__YOUR ASSIGNMENT__. Give the entries below again exactly. Their pictures are not needed.

__PROVIDED ENTRIES__.
---------------

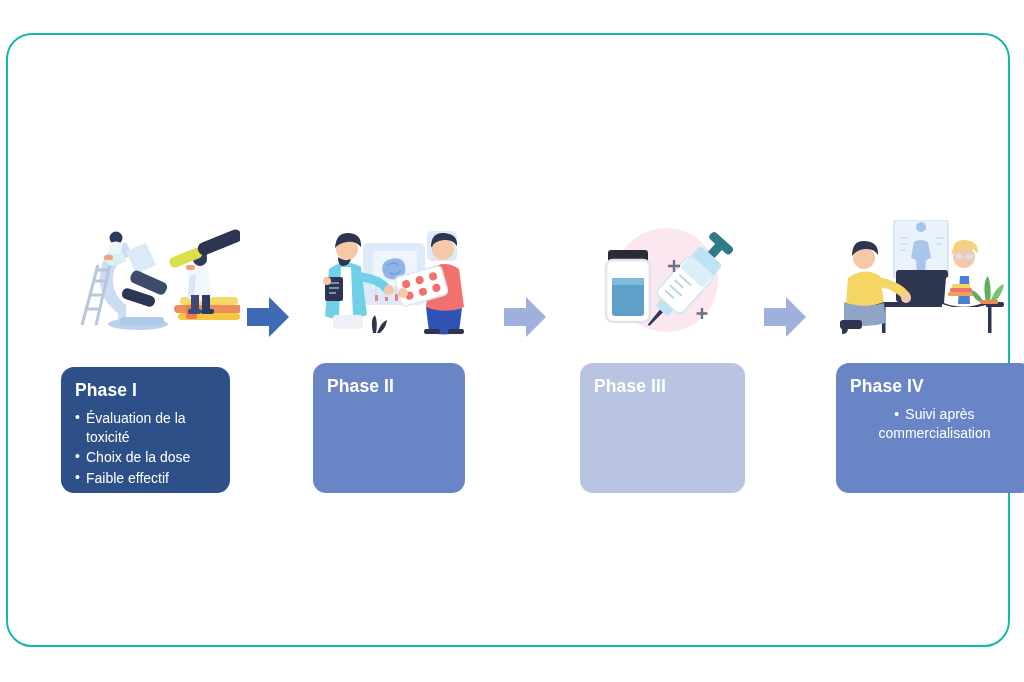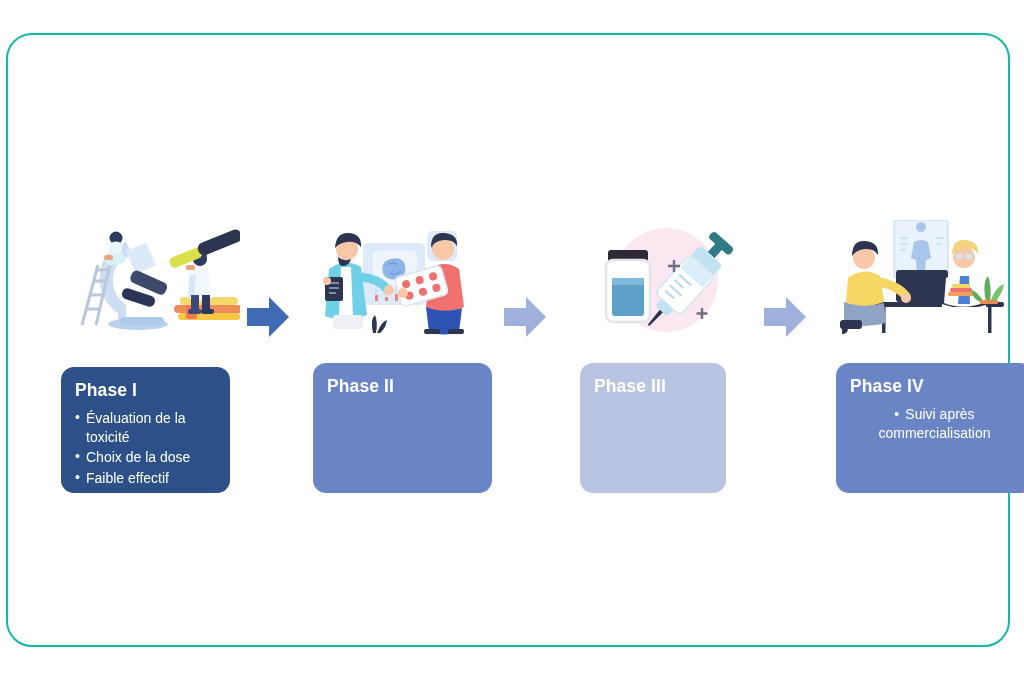"Phase II" div.card { width: 179px -> 152px }
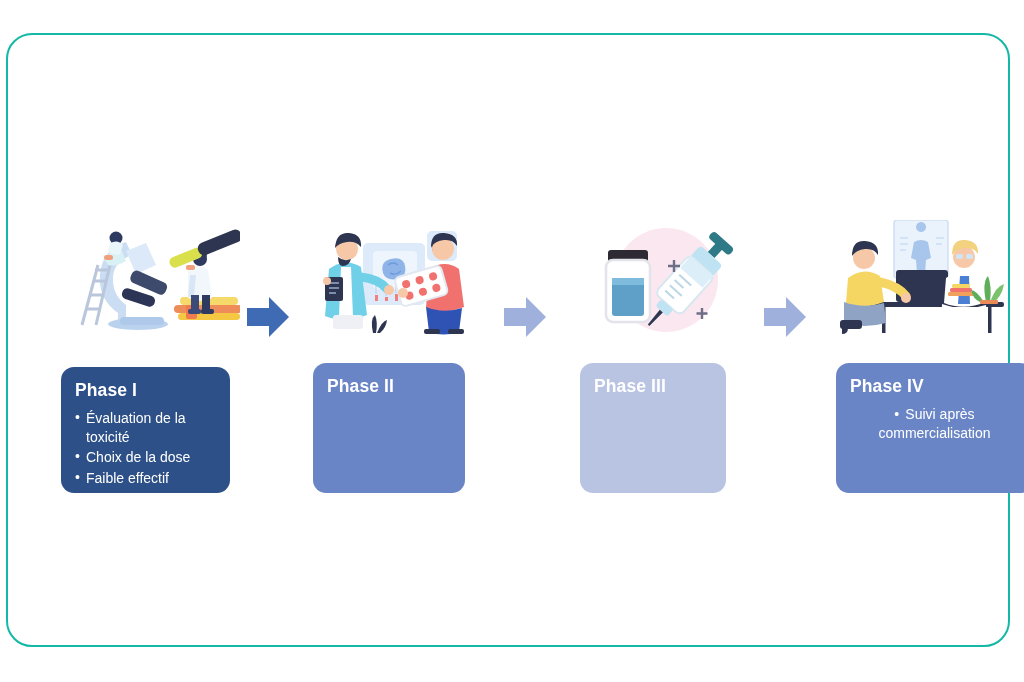"Phase III" div.card { width: 146px -> 165px }
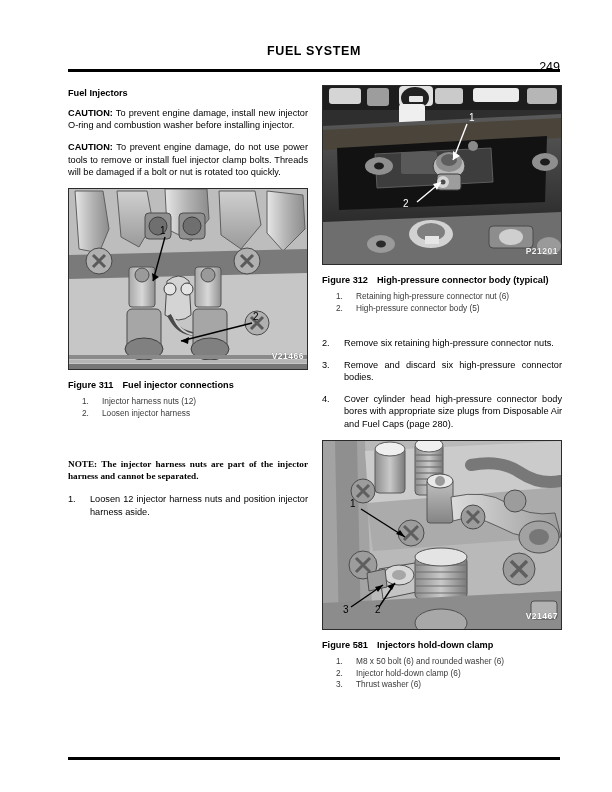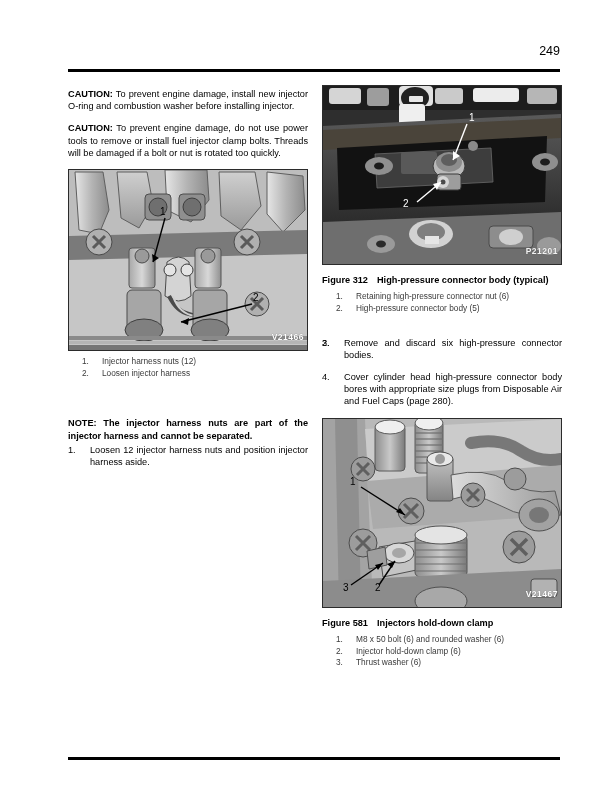"FUEL SYSTEM" div.header-title { html: none -> <div>FUEL SYSTEM</div> }
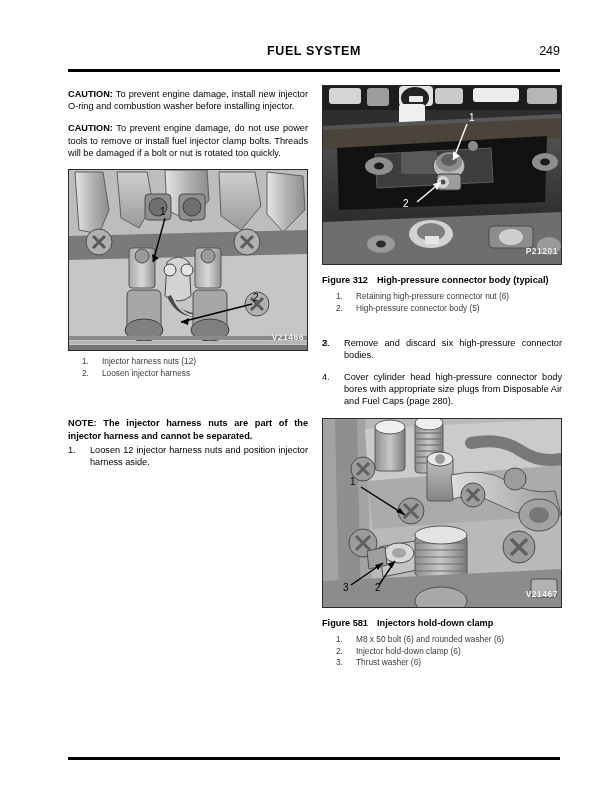"249" .header-pageno { top: 0 -> 16px }
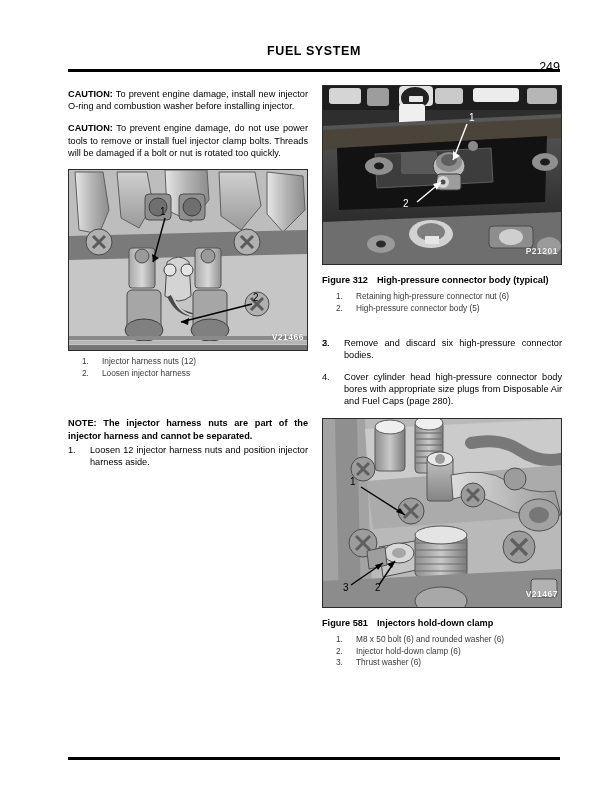"Fuel Injectors" div.h-sub { html: none -> <div>Fuel Injectors</div> }
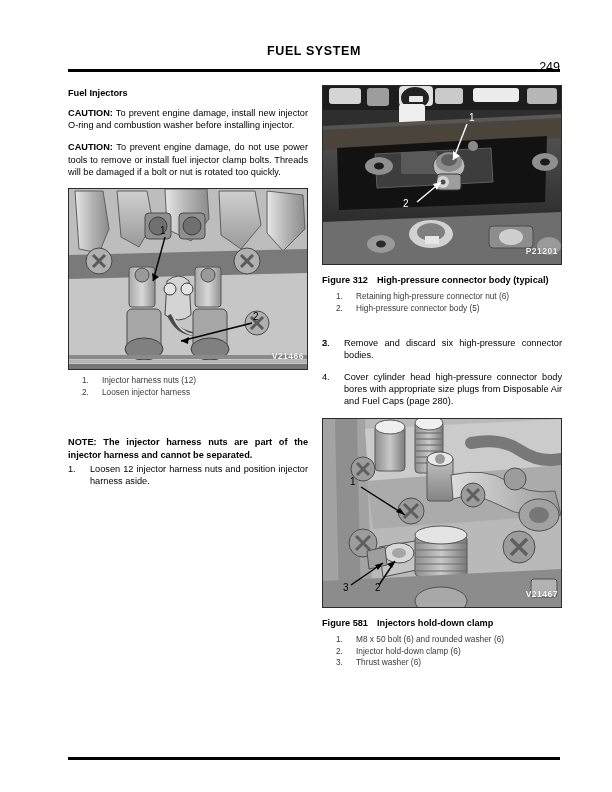"Remove six retaining high-pressure" span { html: none -> <span>Remove six retaining high-pressure connector nuts.</span> }
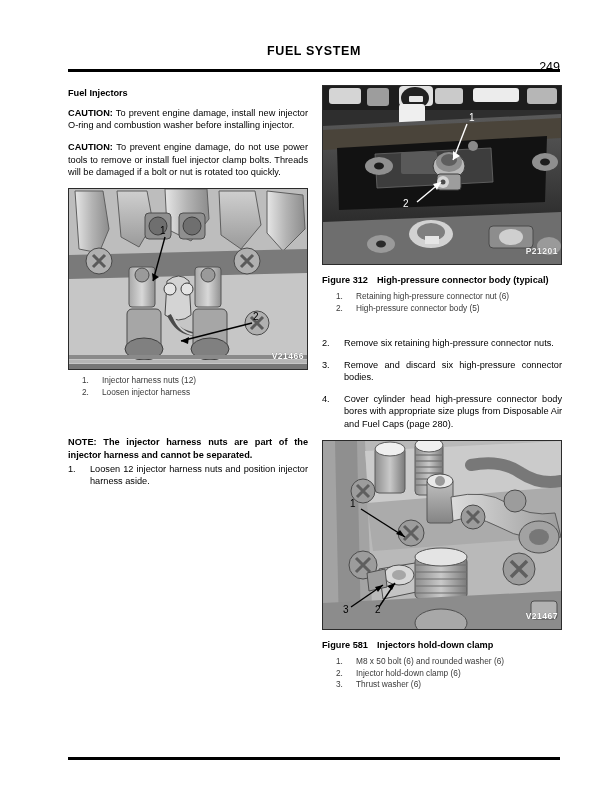"Figure 311 Fuel injector connections" div.fig-caption { html: none -> <div><span>Figure 311</span><span></span><span>Fuel injector connections</span></div> }
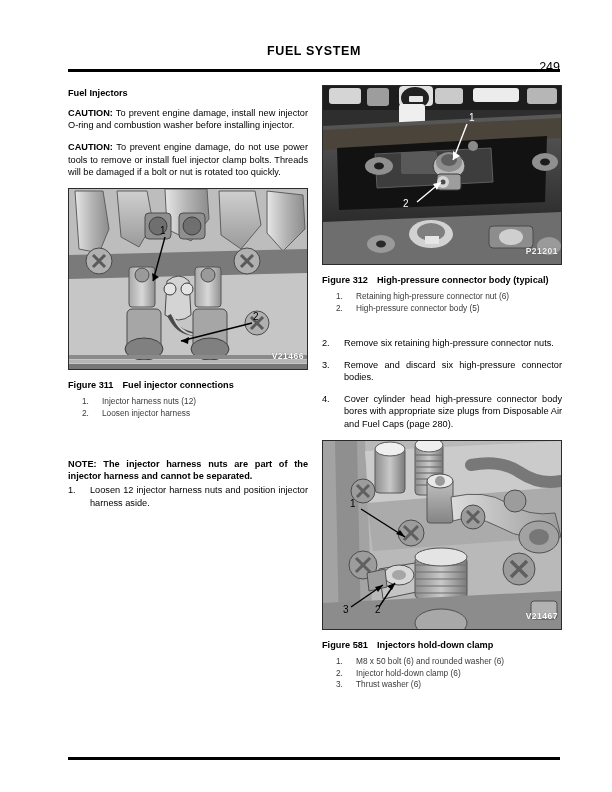"NOTE: The injector harness nuts" p.note { font-family: none -> Liberation Serif, serif; margin: 0 0 2px 0 -> 0 0 11px 0 }
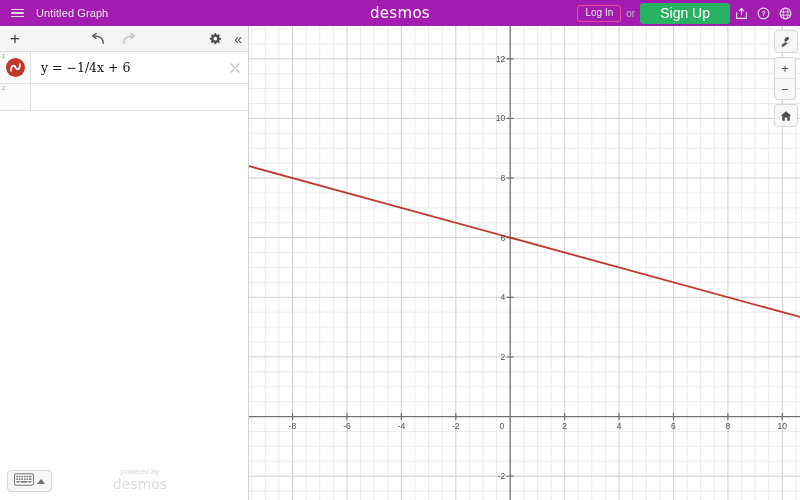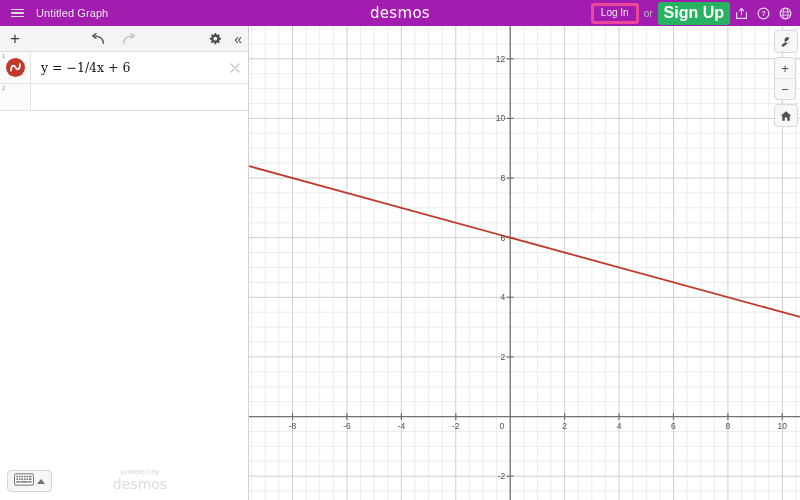"Log In" .btn-login { border: 3px solid #ec4899 -> 1px solid #ec4899 }
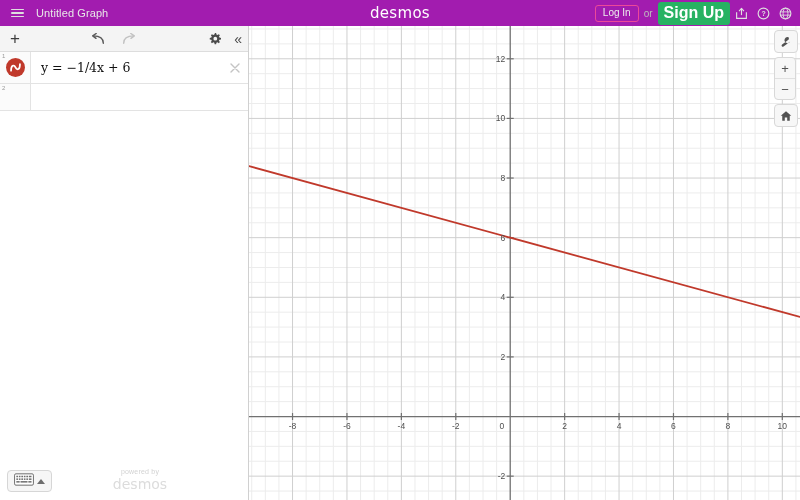"Sign Up" .btn-signup { font-size: 16px -> 14px; font-weight: 700 -> 400; padding: 3px 6px 4px -> 3px 20px 4px }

---------------

__TASK RESPONSE__.
"Phase II" div.card { width: 179px -> 152px }
"Phase III" div.card { width: 146px -> 165px }
"FUEL SYSTEM" div.header-title { html: none -> <div>FUEL SYSTEM</div> }
"249" .header-pageno { top: 0 -> 16px }
"Fuel Injectors" div.h-sub { html: none -> <div>Fuel Injectors</div> }
"Remove six retaining high-pressure" span { html: none -> <span>Remove six retaining high-pressure connector nuts.</span> }
"Figure 311 Fuel injector connections" div.fig-caption { html: none -> <div><span>Figure 311</span><span></span><span>Fuel injector connections</span></div> }
"NOTE: The injector harness nuts" p.note { font-family: none -> Liberation Serif, serif; margin: 0 0 2px 0 -> 0 0 11px 0 }
"Log In" .btn-login { border: 3px solid #ec4899 -> 1px solid #ec4899 }
"Sign Up" .btn-signup { font-size: 16px -> 14px; font-weight: 700 -> 400; padding: 3px 6px 4px -> 3px 20px 4px }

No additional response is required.